Author’s Note: This post is dedicated to Melissa Smith Ross. Another beautiful dancer.
Can a little girl from a small town in Sweden find fame and fortune in Hollywood and end up going toe to toe dancing and singing with Elvis Presley?
If her name is Ann-Margret Olsson, you can bet your sweet motorcycle on it.
(You might have noticed that I started this post with a film clip instead of the usual photograph. That’s because nothing but a moving picture can fully convey the magical essence of Ann-Margret.)
My high school, New Trier in Winnetka, Illinois has turned out many successful alumni. CEO’s of Fortune 500 companies, high-ranking government officials, doctors, lawyers. Pillars of their respective communities all.
But the one area in which New Trier really shone was the singing, dancing and dramatic department. All headed up in my day and embodied by one man- Dr. William J. Peterman.
This gifted teacher gave many would-be thespians coaching, guidance, criticism and their start on the yellow brick road that led to HollyOz.
And none of his fledglings flew higher than Ann-Margret.
Class of ’59, it was she- at Dr. Peterman’s instruction- who tore the house down when she performed “Heat Wave” in Lagniappe, our annual student talent show.
Legend has it that her rendition was so so steamy that parents left the auditorium in a state of shock. Quiet and demure off- stage, she could really turn it on when the derrières were in the seats.
A-M then went on to Northwestern- famous for its theater department with a legend of its own at the helm- Alvina Krause. But our Annie didn’t graduate. She left with a troupe of singers headed west to make it in show biz.
When her group hit Las Vegas, Ann-Margret hit the jackpot. George Burns singled her out and made her his protegée. Under his tutelage, she learned more of the ropes and made plenty of important contacts.
In 1961 she filmed a screen test at 20th Century Fox and was signed to a seven year contract.
Then Frank Capra gave her her film debut alongside Bette Davis in A Pocketful of Miracles. That role was soon followed by playing the “bad girl” in State Fair with Bobby Darin and Pat Boone.

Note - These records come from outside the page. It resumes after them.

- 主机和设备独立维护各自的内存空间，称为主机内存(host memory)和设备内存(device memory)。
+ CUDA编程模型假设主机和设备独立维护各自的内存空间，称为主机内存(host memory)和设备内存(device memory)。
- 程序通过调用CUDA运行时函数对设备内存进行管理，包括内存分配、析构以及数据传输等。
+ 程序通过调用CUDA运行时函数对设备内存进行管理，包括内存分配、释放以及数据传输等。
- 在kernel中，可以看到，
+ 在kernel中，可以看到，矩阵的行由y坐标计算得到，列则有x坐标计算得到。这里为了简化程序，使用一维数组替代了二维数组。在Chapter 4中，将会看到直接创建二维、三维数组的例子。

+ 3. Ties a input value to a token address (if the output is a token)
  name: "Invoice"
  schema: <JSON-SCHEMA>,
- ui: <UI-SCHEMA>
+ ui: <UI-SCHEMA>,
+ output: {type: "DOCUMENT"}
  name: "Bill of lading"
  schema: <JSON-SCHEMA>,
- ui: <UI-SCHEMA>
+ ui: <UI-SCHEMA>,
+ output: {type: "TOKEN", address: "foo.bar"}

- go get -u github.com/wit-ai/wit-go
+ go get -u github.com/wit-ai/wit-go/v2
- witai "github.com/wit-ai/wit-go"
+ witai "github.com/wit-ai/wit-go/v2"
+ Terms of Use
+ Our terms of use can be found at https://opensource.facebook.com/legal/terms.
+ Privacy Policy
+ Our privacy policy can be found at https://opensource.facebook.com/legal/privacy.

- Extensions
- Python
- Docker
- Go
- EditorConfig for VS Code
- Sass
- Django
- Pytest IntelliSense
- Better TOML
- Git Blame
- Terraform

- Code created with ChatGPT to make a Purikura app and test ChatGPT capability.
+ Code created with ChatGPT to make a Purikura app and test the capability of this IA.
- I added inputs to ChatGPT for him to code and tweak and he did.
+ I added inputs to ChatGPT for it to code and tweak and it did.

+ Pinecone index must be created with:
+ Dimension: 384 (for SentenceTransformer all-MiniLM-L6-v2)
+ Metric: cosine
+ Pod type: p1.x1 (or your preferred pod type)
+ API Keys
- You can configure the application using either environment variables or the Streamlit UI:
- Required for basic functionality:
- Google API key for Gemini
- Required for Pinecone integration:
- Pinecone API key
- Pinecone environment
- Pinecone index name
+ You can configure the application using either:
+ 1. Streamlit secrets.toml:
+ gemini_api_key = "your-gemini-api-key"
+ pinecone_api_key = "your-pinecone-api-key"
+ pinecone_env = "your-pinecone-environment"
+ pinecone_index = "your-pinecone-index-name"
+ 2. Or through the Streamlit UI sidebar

But although it was an auspicious beginning, Dr. Peterman- and years of dance lessons- had taught her she could do way better than that.
Her very next movie role in 1963 zoomed her to super stardom. She played Kim McAfee in Bye Bye Birdie. (See the video clip that heads this post if you want to know what all the hoopla was about. I LOVE this.)
The movie premiered at Radio City Music Hall, and it had the highest first-week grosses of any film to date at that venue. I saw it twice. (At the Teatro?) I had already memorized the Broadway cast album, and even though I was deeply disappointed in Janet Leigh’s lousy Rosie and the idiotic plot change involving Albert’s “speedup pill,” Ann-Margret lit up the screen.
She electrified pre-teen me. And I wasn’t the only one.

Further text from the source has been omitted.